A justiça de Sena Madureira, por intermédio do juiz Fábio Farias, divulgou nesta segunda-feira (22) uma sentença a respeito de um caso envolvendo o técnico de futebol V. B. V., 50 anos de idade. Acusado pelo crime de estupro de vulnerável, ele foi condenado a 16 anos de reclusão.

O técnico foi preso no dia 28 de janeiro deste ano por uma equipe da Polícia Civil no Bairro da Vitória, em Sena.

De acordo com a denúncia ofertada pelo Ministério Público, agindo de forma livre, dolosa e consciente, ele manteve conjunção carnal com um menor de 14 anos. Prossegue a denúncia relatando que, no ano de 2021, em horário ignorado, agindo de forma livre, dolosa e consciente, praticou ato libidinoso com outro garoto menor de 14 anos. Portanto, ele foi julgado por dois crimes.

No transcorrer das investigações que ensejaram em sua prisão, a polícia descobriu que as vítimas eram convidadas para irem até sua casa após os treinos e sofriam abusos. O crime veio à tona depois que a irmã de um adolescente de 15 anos desconfiou do comportamento da vítima e procurou o Conselho Tutelar da cidade.

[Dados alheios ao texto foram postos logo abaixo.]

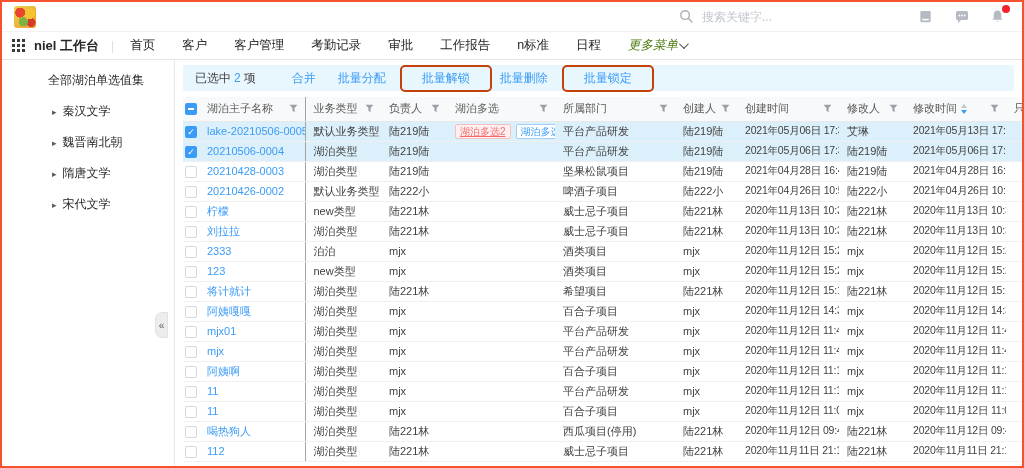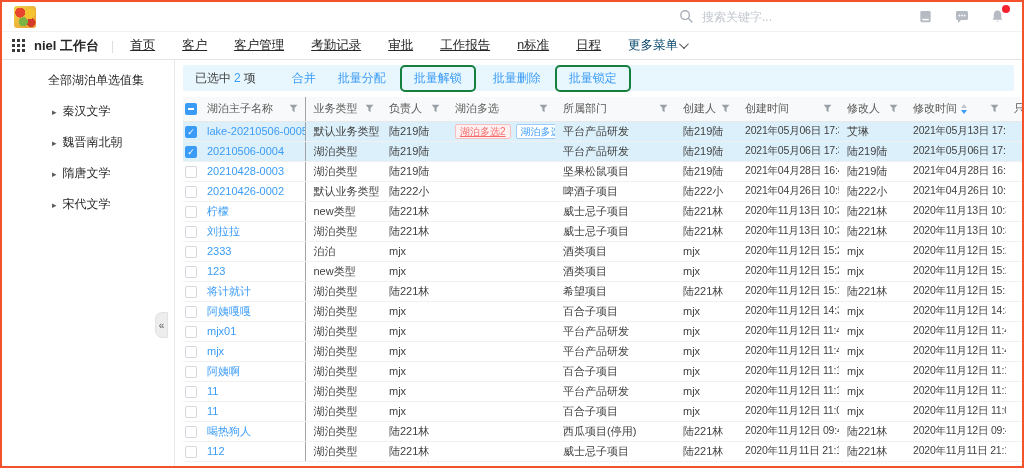--- a/index.html
+++ b/index.html
@@ -22,41 +22,41 @@
   .tb-icons { display:flex; align-items:center; gap:19px; margin-right:6px; }
   .tb-icon { position:relative; width:17px; height:17px; display:flex; align-items:center; justify-content:center; cursor:pointer; }
   .badge { position:absolute; top:-3px; right:-4px; width:8px; height:8px; background:#f5222d; border-radius:50%; }
 
   
   .navbar { height:28px; display:flex; align-items:center; padding:0 10px; border-bottom:1px solid #e4e4e4;text-align:center; }
   .grid-icon { margin-right:9px; cursor:pointer; display:flex; }
   .brand { font-size:13px; font-weight:bold; color:#262626; margin-right:12px; white-space:nowrap; }
   .nav-divider { color:#ddd; font-size:12px; margin-right:16px; }
   .nav-items { display:flex; align-items:center; }
-  .nav-item { font-size:12.5px; color:#262626; margin-right:27px; cursor:pointer; white-space:nowrap;text-decoration:underline; }
-  .more-menu { font-size:12.5px; color:#0c4a6e; cursor:pointer; display:flex; align-items:center; gap:1px; }
+  .nav-item { font-size:12.5px; color:#262626; margin-right:27px; cursor:pointer; white-space:nowrap; }
+  .more-menu { font-size:12.5px; color:#4d7c0f; cursor:pointer; display:flex; align-items:center; gap:1px;font-style:italic; }
   .chevron-down { width:7px; height:7px; border-right:1.5px solid #444; border-bottom:1.5px solid #444; transform:rotate(45deg) translateY(-2px); }
 
   
   .layout { display:flex; height:406px; position:relative; }
   .sidebar { width:137px; border-right:1px solid #e8e8e8; padding:12px 6px 0 8px; position:relative; flex:none;margin-left:36px; }
   .side-title { font-size:12px; color:#262626; margin:0 0 14px 2px; white-space:nowrap; }
   .side-item { display:flex; align-items:center; gap:6px; margin:0 0 14px 6px; font-size:12px; color:#262626; cursor:pointer; white-space:nowrap; }
   .side-caret { font-size:9px; color:#595959; }
   .collapse-handle { position:absolute; right:6px; top:252px; width:13px; height:26px; background:#ededee; border:1px solid #e2e2e2; border-radius:7px 0 0 7px; display:flex; align-items:center; justify-content:center; font-size:10px; color:#595959; cursor:pointer; }
 
   .main { flex:1; padding:0 8px; overflow:hidden; }
 
   
   .toolbar { margin-top:5px; height:26px; background:#e8f6fd; border-radius:2px; display:flex; align-items:center; padding:0 12px; font-size:12px; color:#404040; }
   .sel-text { white-space:nowrap; margin-right:36px; }
   .sel-count { color:#3b9cf7; margin:0 3px; }
   .tb-actions { display:flex; align-items:center; }
   .tb-action { color:#3b9cf7; font-size:12px; margin-right:22px; cursor:pointer; white-space:nowrap; }
-  .tb-action.annotated { border:2px solid #15803d; border-radius:5px; padding:3px 12px; margin-left:-8px; margin-right:17px; }
+  .tb-action.annotated { border:2px solid #c2410c; border-radius:5px; padding:3px 20px; margin-left:-8px; margin-right:8px; }
 
   
   .table-wrap { margin-top:6px; }
   table { width:100%; border-collapse:collapse; table-layout:fixed; font-size:11px; color:#404040; }
   th { height:24px; background:#f8f9fa; font-weight:normal; border-bottom:1px solid #e8e8e8; padding:0; }
   .hcell { display:flex; align-items:center; justify-content:space-between; padding:0 7px 0 8px; color:#595959; }
   .hlabel-group { display:flex; align-items:center; }
   td { height:20px; border-bottom:1px solid #f0f0f0; padding:0 8px; white-space:nowrap; overflow:hidden; }
   tr.selected td { background:#dcf0fb; }
   .th-check, .td-check { text-align:center; padding:0; }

Em depoimento prestado à justiça, ele negou as ações e disse, inclusive, que conhecia uma das vítimas apenas de vista.

Ao fazer uma analise minuciosa de todas as provas, o juiz Fábio Farias concluiu: “Assim, cotejando-se as provas constantes nos autos, não resta dúvida acerca da materialidade e da autoria dos delitos em face das ambas as vítimas”.

A sentença também esclarece: “O artigo 217-A prevê pena de oito anos a 15 anos de reclusão. Portanto, à vista dessas circunstâncias, fixo a pena base em oito anos de reclusão, por duas vezes. O réu, mediante ações distintas, praticou dois crimes, fazendo incidir a regra do concurso material prevista no artigo 69, caput, do Código Penal, razão pela qual torno a pena definitiva em 16 anos de reclusão”.

O juiz Fábio Farias determinou, na sentença, que o réu cumpra a pena inicialmente em regime fechado, negando ao mesmo que recorra em liberdade.